EXERCISE DESCRIPTION | One part of the entries below is wanted: the lines from the one containing "- Actor: | Care Plan Guidance Service" through the one containing "- Role: | The". Write those out exactly and nothing else.

RECORDS FOR PROCESSING |
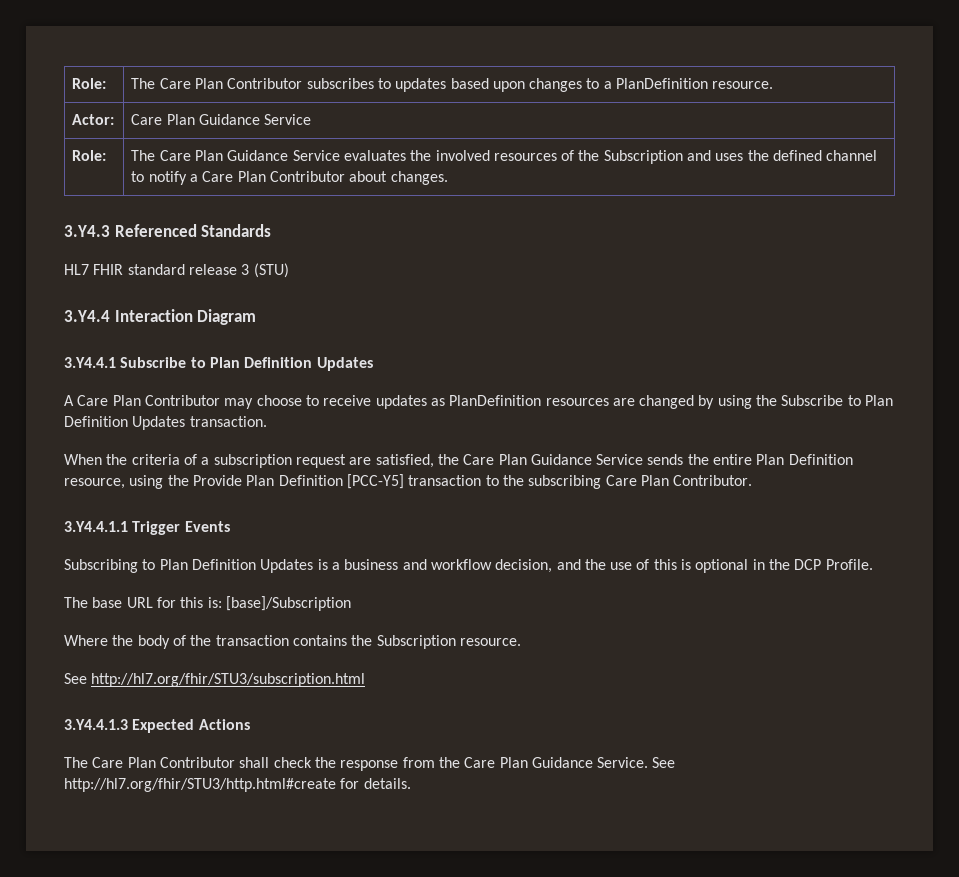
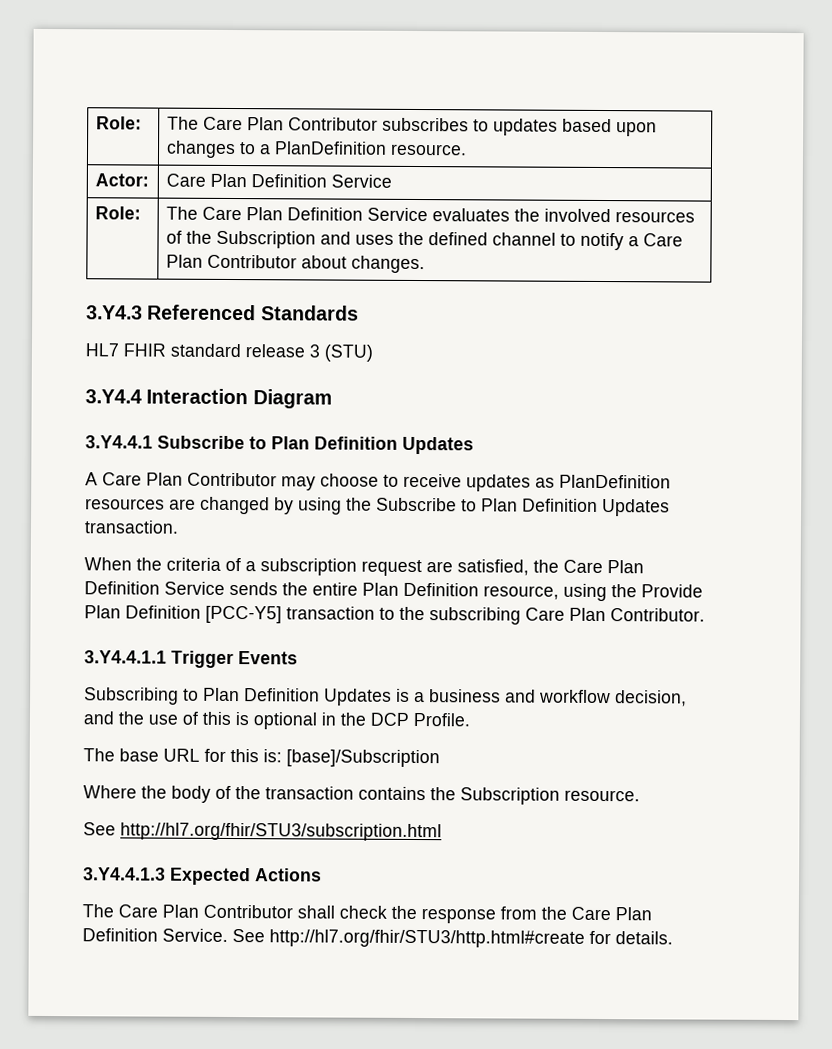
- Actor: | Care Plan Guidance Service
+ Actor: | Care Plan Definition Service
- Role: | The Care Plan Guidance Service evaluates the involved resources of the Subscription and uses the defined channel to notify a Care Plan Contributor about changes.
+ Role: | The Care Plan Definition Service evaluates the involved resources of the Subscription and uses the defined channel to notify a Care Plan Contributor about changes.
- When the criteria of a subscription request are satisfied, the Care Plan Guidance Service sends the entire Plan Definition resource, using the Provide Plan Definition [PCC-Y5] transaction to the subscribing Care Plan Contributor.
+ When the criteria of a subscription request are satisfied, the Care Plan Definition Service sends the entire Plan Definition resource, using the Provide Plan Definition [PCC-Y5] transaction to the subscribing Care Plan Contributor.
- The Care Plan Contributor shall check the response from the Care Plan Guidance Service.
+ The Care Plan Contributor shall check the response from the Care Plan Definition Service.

...

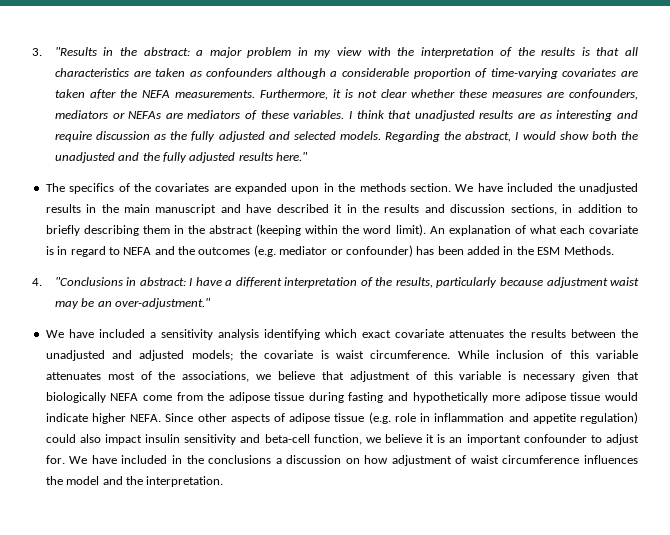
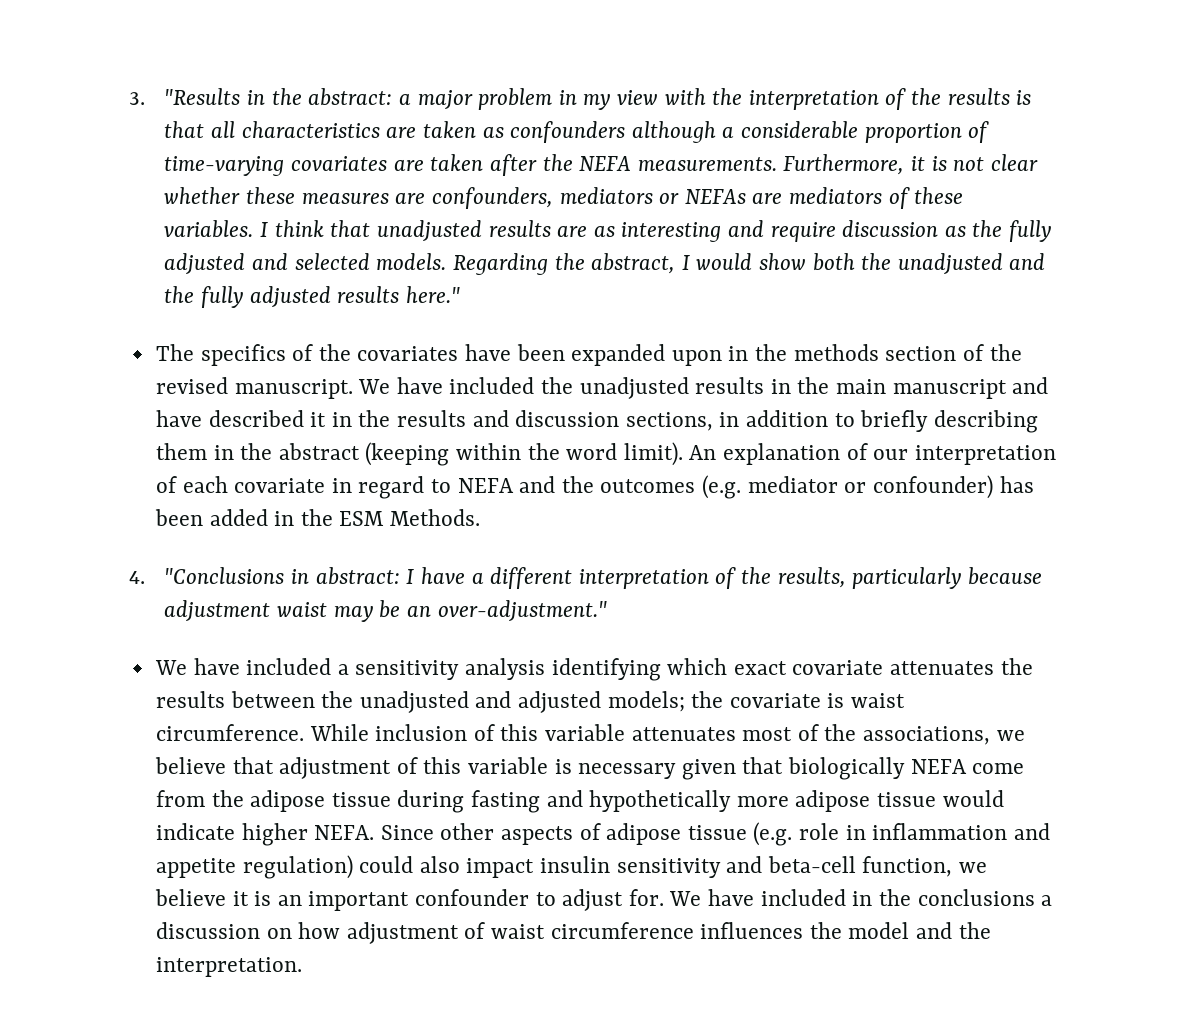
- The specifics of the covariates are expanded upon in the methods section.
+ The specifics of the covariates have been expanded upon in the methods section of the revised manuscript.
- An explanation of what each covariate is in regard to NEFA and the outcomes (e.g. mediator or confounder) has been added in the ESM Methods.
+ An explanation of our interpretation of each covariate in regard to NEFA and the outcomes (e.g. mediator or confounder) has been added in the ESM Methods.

...

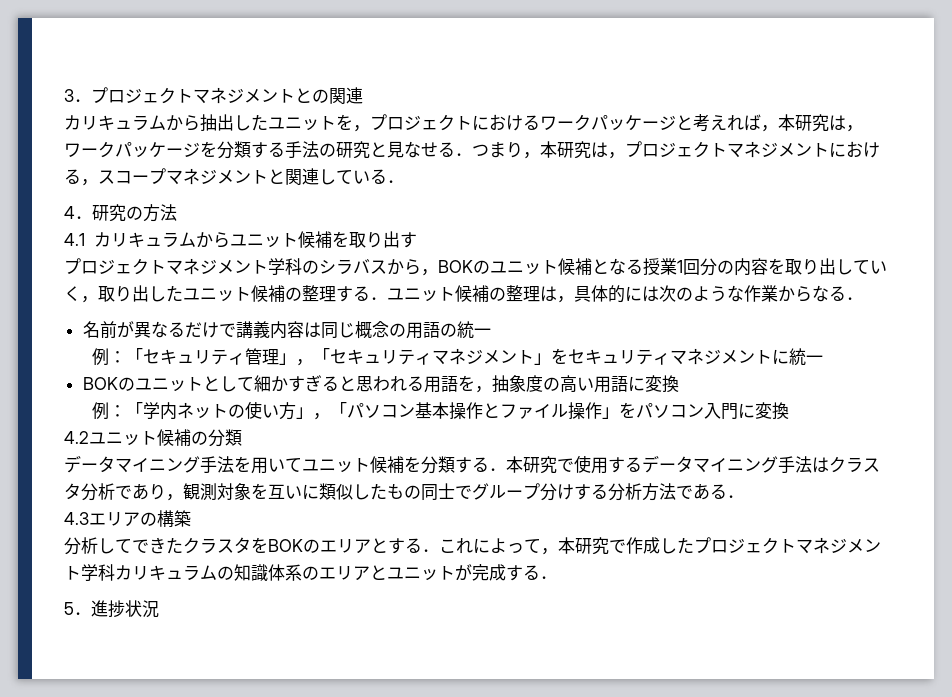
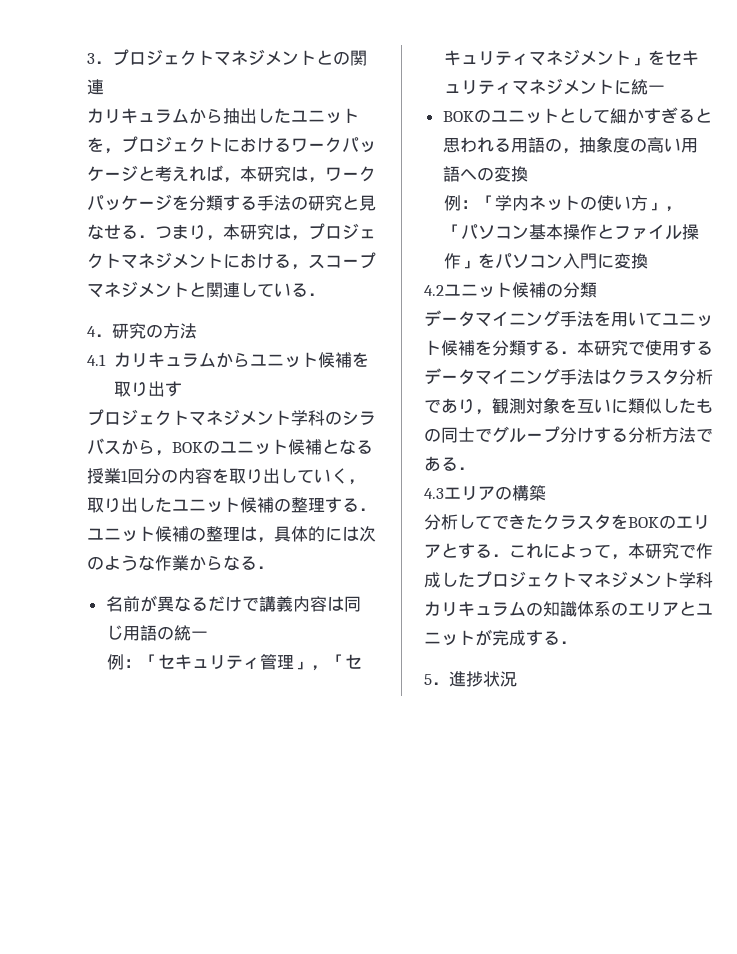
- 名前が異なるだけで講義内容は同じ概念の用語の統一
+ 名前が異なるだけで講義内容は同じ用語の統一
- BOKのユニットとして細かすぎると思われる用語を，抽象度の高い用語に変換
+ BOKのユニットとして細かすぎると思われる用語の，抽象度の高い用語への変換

RESPONSE BOX |
- Actor: | Care Plan Guidance Service
+ Actor: | Care Plan Definition Service
- Role: | The Care Plan Guidance Service evaluates the involved resources of the Subscription and uses the defined channel to notify a Care Plan Contributor about changes.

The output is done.